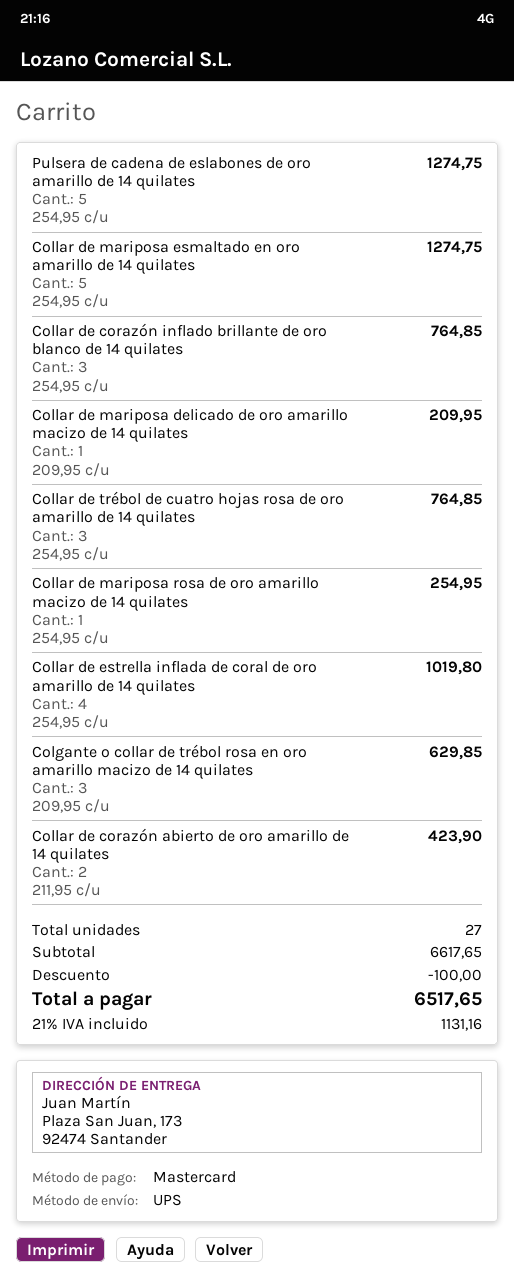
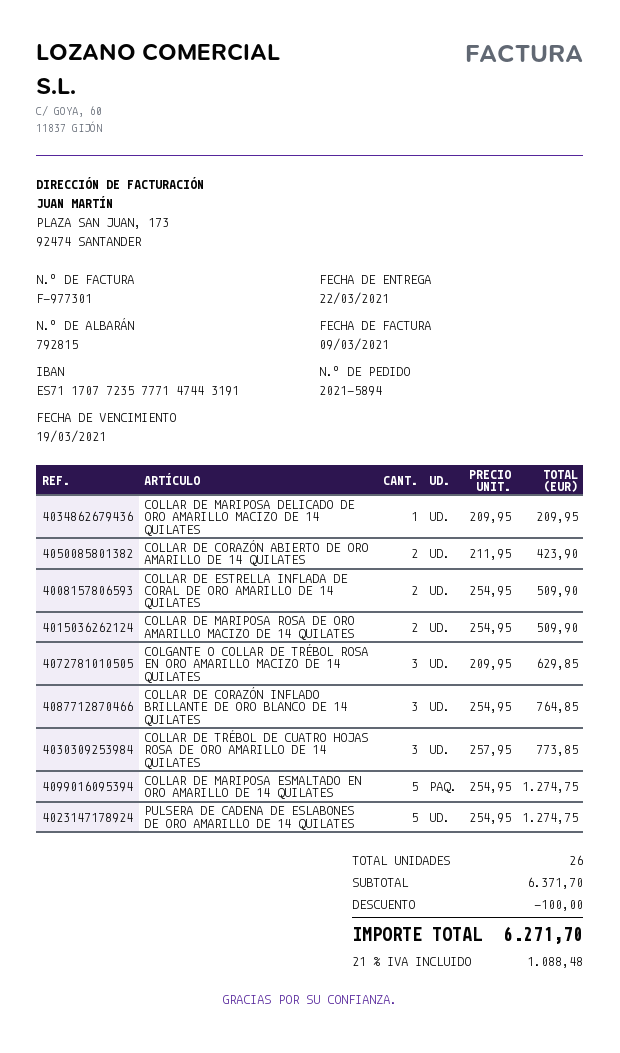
Collar de trébol de cuatro hojas rosa de oro amarillo de 14 quilates: 3 x 254.95 = 764.85 -> 3 x 257.95 = 773.85
Collar de mariposa rosa de oro amarillo macizo de 14 quilates: 1 x 254.95 = 254.95 -> 2 x 254.95 = 509.90
Collar de estrella inflada de coral de oro amarillo de 14 quilates: 4 x 254.95 = 1019.80 -> 2 x 254.95 = 509.90
total quantity: 27 -> 26
subtotal: 6617.65 -> 6371.70
tax: 21% = 1131.16 -> 21% = 1088.48
total: 6517.65 -> 6271.70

= = = = = = =

Return every line holding the word "Collar" from the records.

Collar de trébol de cuatro hojas rosa de oro amarillo de 14 quilates: 3 x 254.95 = 764.85 -> 3 x 257.95 = 773.85
Collar de mariposa rosa de oro amarillo macizo de 14 quilates: 1 x 254.95 = 254.95 -> 2 x 254.95 = 509.90
Collar de estrella inflada de coral de oro amarillo de 14 quilates: 4 x 254.95 = 1019.80 -> 2 x 254.95 = 509.90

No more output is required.